#### Instructions to follow:
With every mark kept, transcribe all of the records.

#### Material to process:
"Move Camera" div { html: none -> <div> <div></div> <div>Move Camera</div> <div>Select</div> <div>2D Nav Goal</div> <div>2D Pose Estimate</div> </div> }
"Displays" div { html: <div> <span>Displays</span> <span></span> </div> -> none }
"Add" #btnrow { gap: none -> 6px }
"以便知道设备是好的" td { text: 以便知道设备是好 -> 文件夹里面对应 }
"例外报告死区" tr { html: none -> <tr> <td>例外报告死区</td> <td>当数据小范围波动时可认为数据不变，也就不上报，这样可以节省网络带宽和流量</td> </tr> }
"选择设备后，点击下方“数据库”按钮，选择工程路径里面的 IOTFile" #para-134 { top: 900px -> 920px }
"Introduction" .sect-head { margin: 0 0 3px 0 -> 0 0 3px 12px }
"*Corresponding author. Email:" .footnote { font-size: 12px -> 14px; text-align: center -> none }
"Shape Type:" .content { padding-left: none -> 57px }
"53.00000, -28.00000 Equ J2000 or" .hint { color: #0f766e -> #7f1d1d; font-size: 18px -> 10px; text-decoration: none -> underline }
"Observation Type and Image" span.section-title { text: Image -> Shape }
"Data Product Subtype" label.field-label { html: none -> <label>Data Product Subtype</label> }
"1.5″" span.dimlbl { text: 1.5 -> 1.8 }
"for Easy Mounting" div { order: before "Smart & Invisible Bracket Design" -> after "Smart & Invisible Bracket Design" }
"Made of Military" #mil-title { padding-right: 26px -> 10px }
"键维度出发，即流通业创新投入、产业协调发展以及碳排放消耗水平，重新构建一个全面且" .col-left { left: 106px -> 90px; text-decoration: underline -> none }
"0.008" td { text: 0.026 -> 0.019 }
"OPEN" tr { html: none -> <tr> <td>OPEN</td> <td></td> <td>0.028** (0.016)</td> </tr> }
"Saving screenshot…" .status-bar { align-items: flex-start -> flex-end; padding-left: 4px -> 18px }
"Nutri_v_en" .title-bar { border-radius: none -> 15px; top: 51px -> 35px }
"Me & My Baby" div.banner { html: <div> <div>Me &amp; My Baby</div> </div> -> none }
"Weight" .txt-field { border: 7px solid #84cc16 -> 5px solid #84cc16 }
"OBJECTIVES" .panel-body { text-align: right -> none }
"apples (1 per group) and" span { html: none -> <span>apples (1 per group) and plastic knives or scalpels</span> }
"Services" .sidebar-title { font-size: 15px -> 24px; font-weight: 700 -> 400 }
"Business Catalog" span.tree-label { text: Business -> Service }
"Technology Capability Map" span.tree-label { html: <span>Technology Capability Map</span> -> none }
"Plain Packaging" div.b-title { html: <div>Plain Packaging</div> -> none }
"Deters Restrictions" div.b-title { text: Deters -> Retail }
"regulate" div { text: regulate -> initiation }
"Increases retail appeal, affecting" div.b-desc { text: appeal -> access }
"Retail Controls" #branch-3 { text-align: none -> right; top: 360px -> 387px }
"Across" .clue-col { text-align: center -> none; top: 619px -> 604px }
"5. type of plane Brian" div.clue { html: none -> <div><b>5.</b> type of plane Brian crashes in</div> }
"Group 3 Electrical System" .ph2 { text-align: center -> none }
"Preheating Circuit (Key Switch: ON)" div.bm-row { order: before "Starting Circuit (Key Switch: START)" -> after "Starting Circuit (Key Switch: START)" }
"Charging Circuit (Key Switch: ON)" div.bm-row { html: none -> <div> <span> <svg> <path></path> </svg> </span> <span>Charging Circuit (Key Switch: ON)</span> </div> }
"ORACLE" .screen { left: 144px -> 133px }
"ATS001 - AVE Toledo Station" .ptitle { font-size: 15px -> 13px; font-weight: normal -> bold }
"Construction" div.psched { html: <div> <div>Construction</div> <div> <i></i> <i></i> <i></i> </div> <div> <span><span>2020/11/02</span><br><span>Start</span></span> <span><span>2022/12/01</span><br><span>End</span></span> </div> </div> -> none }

#### Answer to this exercise:
"Move Camera" div { html: none -> <div> <div></div> <div>Move Camera</div> <div>Select</div> <div>2D Nav Goal</div> <div>2D Pose Estimate</div> </div> }
"Displays" div { html: <div> <span>Displays</span> <span></span> </div> -> none }
"Add" #btnrow { gap: none -> 6px }
"以便知道设备是好的" td { text: 以便知道设备是好 -> 文件夹里面对应 }
"例外报告死区" tr { html: none -> <tr> <td>例外报告死区</td> <td>当数据小范围波动时可认为数据不变，也就不上报，这样可以节省网络带宽和流量</td> </tr> }
"选择设备后，点击下方“数据库”按钮，选择工程路径里面的 IOTFile" #para-134 { top: 900px -> 920px }
"Introduction" .sect-head { margin: 0 0 3px 0 -> 0 0 3px 12px }
"*Corresponding author. Email:" .footnote { font-size: 12px -> 14px; text-align: center -> none }
"Shape Type:" .content { padding-left: none -> 57px }
"53.00000, -28.00000 Equ J2000 or" .hint { color: #0f766e -> #7f1d1d; font-size: 18px -> 10px; text-decoration: none -> underline }
"Observation Type and Image" span.section-title { text: Image -> Shape }
"Data Product Subtype" label.field-label { html: none -> <label>Data Product Subtype</label> }
"1.5″" span.dimlbl { text: 1.5 -> 1.8 }
"for Easy Mounting" div { order: before "Smart & Invisible Bracket Design" -> after "Smart & Invisible Bracket Design" }
"Made of Military" #mil-title { padding-right: 26px -> 10px }
"键维度出发，即流通业创新投入、产业协调发展以及碳排放消耗水平，重新构建一个全面且" .col-left { left: 106px -> 90px; text-decoration: underline -> none }
"0.008" td { text: 0.026 -> 0.019 }
"OPEN" tr { html: none -> <tr> <td>OPEN</td> <td></td> <td>0.028** (0.016)</td> </tr> }
"Saving screenshot…" .status-bar { align-items: flex-start -> flex-end; padding-left: 4px -> 18px }
"Nutri_v_en" .title-bar { border-radius: none -> 15px; top: 51px -> 35px }
"Me & My Baby" div.banner { html: <div> <div>Me &amp; My Baby</div> </div> -> none }
"Weight" .txt-field { border: 7px solid #84cc16 -> 5px solid #84cc16 }
"OBJECTIVES" .panel-body { text-align: right -> none }
"apples (1 per group) and" span { html: none -> <span>apples (1 per group) and plastic knives or scalpels</span> }
"Services" .sidebar-title { font-size: 15px -> 24px; font-weight: 700 -> 400 }
"Business Catalog" span.tree-label { text: Business -> Service }
"Technology Capability Map" span.tree-label { html: <span>Technology Capability Map</span> -> none }
"Plain Packaging" div.b-title { html: <div>Plain Packaging</div> -> none }
"Deters Restrictions" div.b-title { text: Deters -> Retail }
"regulate" div { text: regulate -> initiation }
"Increases retail appeal, affecting" div.b-desc { text: appeal -> access }
"Retail Controls" #branch-3 { text-align: none -> right; top: 360px -> 387px }
"Across" .clue-col { text-align: center -> none; top: 619px -> 604px }
"5. type of plane Brian" div.clue { html: none -> <div><b>5.</b> type of plane Brian crashes in</div> }
"Group 3 Electrical System" .ph2 { text-align: center -> none }
"Preheating Circuit (Key Switch: ON)" div.bm-row { order: before "Starting Circuit (Key Switch: START)" -> after "Starting Circuit (Key Switch: START)" }
"Charging Circuit (Key Switch: ON)" div.bm-row { html: none -> <div> <span> <svg> <path></path> </svg> </span> <span>Charging Circuit (Key Switch: ON)</span> </div> }
"ORACLE" .screen { left: 144px -> 133px }
"ATS001 - AVE Toledo Station" .ptitle { font-size: 15px -> 13px; font-weight: normal -> bold }
"Construction" div.psched { html: <div> <div>Construction</div> <div> <i></i> <i></i> <i></i> </div> <div> <span><span>2020/11/02</span><br><span>Start</span></span> <span><span>2022/12/01</span><br><span>End</span></span> </div> </div> -> none }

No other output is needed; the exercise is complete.